== Work required ==
The expected answer is a verbatim transcription of the lines below, beginning with the first and ending with the line that holds "position:absolute; top:26px; left:0;", without pictures.

Before-and-after page screenshots:
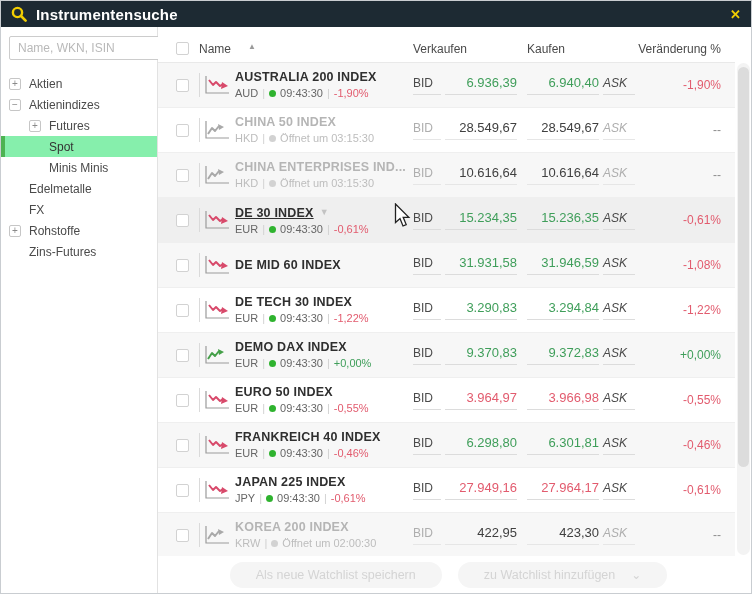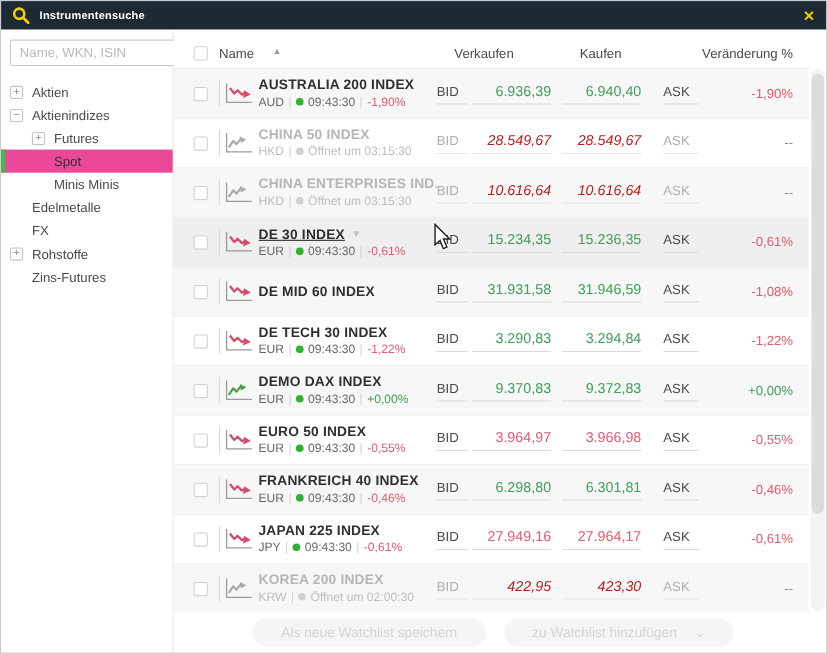--- a/index.html
+++ b/index.html
@@ -2,35 +2,35 @@
 <html><head>
 <meta charset="utf-8">
 <style>
   * { margin:0; padding:0; box-sizing:border-box; }
   html,body { width:752px; height:594px; background:#fff; font-family:"Liberation Sans", sans-serif; overflow:hidden; }
   .window { position:relative; width:752px; height:594px; background:#fff; border:1px solid #c9cdd1; }
 
   
   .titlebar { position:absolute; top:0; left:0; right:0; height:26px; background:#1d2a33; display:flex; align-items:center; padding:0 10px; }
   .titlebar .ticon { width:16px; height:16px; margin-right:9px; }
-  .titlebar .ttl { color:#fff; font-size:10px; font-weight:bold; letter-spacing:.2px; }
+  .titlebar .ttl { color:#fff; font-size:15px; font-weight:bold; letter-spacing:.2px; }
   .titlebar .close { margin-left:auto; color:#f2ce02; font-size:13px; font-weight:bold; cursor:pointer; line-height:1; }
 
   
   .body { position:absolute; top:26px; left:0; right:0; bottom:0; display:flex; }
   .sidebar { width:157px; border-right:1px solid #e2e2e2; background:#fff; padding-top:9px; }
   .main { flex:1; position:relative; background:#fff; }
 
   
   .search-box { display:block; width:184px; margin:0 0 13px 8px; height:24px; border:1px solid #ccc; border-radius:2px; padding:0 8px; font-size:12px; color:#444; font-family:"Liberation Sans",sans-serif; }
   .search-box::placeholder { color:#b9b9b9; }
   .tree-item { height:21px; display:flex; align-items:center; font-size:12px; color:#4a4a4a; cursor:pointer; }
   .tree-item .exp { width:12px; height:12px; border:1px solid #c6c6c6; border-radius:2px; background:#fff; color:#8a8a8a; font-size:10px; line-height:10px; display:inline-flex; align-items:center; justify-content:center; margin-right:8px; flex:none; }
   .tree-item .exp-sp { width:20px; flex:none; }
-  .tree-item.sel { background:#ec4899; border-left:4px solid #4db352; color:#333; }
+  .tree-item.sel { background:#86efac; border-left:4px solid #4db352; color:#333; }
 
   
   .thead { position:absolute; top:8px; left:0; right:16px; height:28px; display:flex; align-items:center; font-size:12px; color:#4a4a4a; border-bottom:1px solid #e9e9e9; background:#fff; }
   .cb { width:13px; height:13px; border:1px solid #d2d2d2; border-radius:2px; background:#fff; flex:none; }
   .thead .cb { margin-left:18px; margin-right:10px; }
   .h-name { flex:1; display:flex; align-items:flex-start;gap:12px; }
   .h-name .sort { font-size:8px; color:#9a9a9a; margin-left:5px; }
   .h-sell { width:114px; flex:none; }
   .h-buy { width:108px; flex:none; }
   .h-chg { width:100px; flex:none; text-align:right; padding-right:14px; }
@@ -47,26 +47,26 @@
   .row.hov .nm-title .nm-txt { text-decoration:underline; }
   .nm-title .caret { color:#c3c3c3; font-size:9px; margin-left:6px; vertical-align:2px; }
   .nm-sub { display:block; font-size:11px; color:#666; line-height:14px; margin-top:1px; }
   .nm-sub .sep { color:#d0d0d0; margin:0 4px; }
   .nm-sub .dot { display:inline-block; width:7px; height:7px; border-radius:50%; background:#2fb32f; margin-right:4px; vertical-align:0; }
   .row.closed .nm-title { color:#b5b5b5; }
   .row.closed .nm-sub { color:#bdbdbd; }
   .row.closed .nm-sub .dot { background:#d2d2d2; }
   .lbl { font-size:12px; color:#4a4a4a; border-bottom:1px solid #dcdcdc; padding-bottom:4px; flex:none; }
   .bid-l { width:28px; margin-right:4px; }
-  .ask-l { width:32px; margin-left:20px; }
+  .ask-l { width:32px; margin-left:4px;font-style:italic; }
   .px { width:72px; flex:none; text-align:right; font-size:13px; border-bottom:1px solid #dcdcdc; padding-bottom:4px; }
   .px.bid { margin-right:10px; }
   .g { color:#3f9e5a; } .r { color:#e25b6e; }
   .row.closed .lbl { color:#aeaeae; border-bottom-color:#e6e6e6; }
-  .row.closed .px { color:#b91c1c; border-bottom-color:#e6e6e6;font-style:italic; }
+  .row.closed .px { color:#404040; border-bottom-color:#e6e6e6; }
   .chg { width:100px; flex:none; text-align:right; padding-right:14px; font-size:12px; }
   .chg.g { color:#3f9e5a; } .chg.r { color:#e25b6e; } .chg.mute { color:#8c8c8c; }
   .sub-pct.r { color:#e25b6e; } .sub-pct.g { color:#3f9e5a; }
 
   
   .vscroll { position:absolute; top:36px; right:1px; width:13px; bottom:38px; background:#f3f3f3; border-radius:7px; }
   .vscroll .thumb { position:absolute; top:4px; left:1px; width:11px; height:400px; background:#dcdcdc; border-radius:6px; }
 
   
   .footer { position:absolute; left:0; right:12px; bottom:0; height:37px; background:#fff; display:flex; align-items:center; justify-content:center; gap:16px; }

== Your response ==
--- a/index.html
+++ b/index.html
@@ -2,35 +2,35 @@
 <html><head>
 <meta charset="utf-8">
 <style>
   * { margin:0; padding:0; box-sizing:border-box; }
   html,body { width:752px; height:594px; background:#fff; font-family:"Liberation Sans", sans-serif; overflow:hidden; }
   .window { position:relative; width:752px; height:594px; background:#fff; border:1px solid #c9cdd1; }
 
   
   .titlebar { position:absolute; top:0; left:0; right:0; height:26px; background:#1d2a33; display:flex; align-items:center; padding:0 10px; }
   .titlebar .ticon { width:16px; height:16px; margin-right:9px; }
-  .titlebar .ttl { color:#fff; font-size:10px; font-weight:bold; letter-spacing:.2px; }
+  .titlebar .ttl { color:#fff; font-size:15px; font-weight:bold; letter-spacing:.2px; }
   .titlebar .close { margin-left:auto; color:#f2ce02; font-size:13px; font-weight:bold; cursor:pointer; line-height:1; }
 
   
   .body { position:absolute; top:26px; left:0; right:0; bottom:0; display:flex; }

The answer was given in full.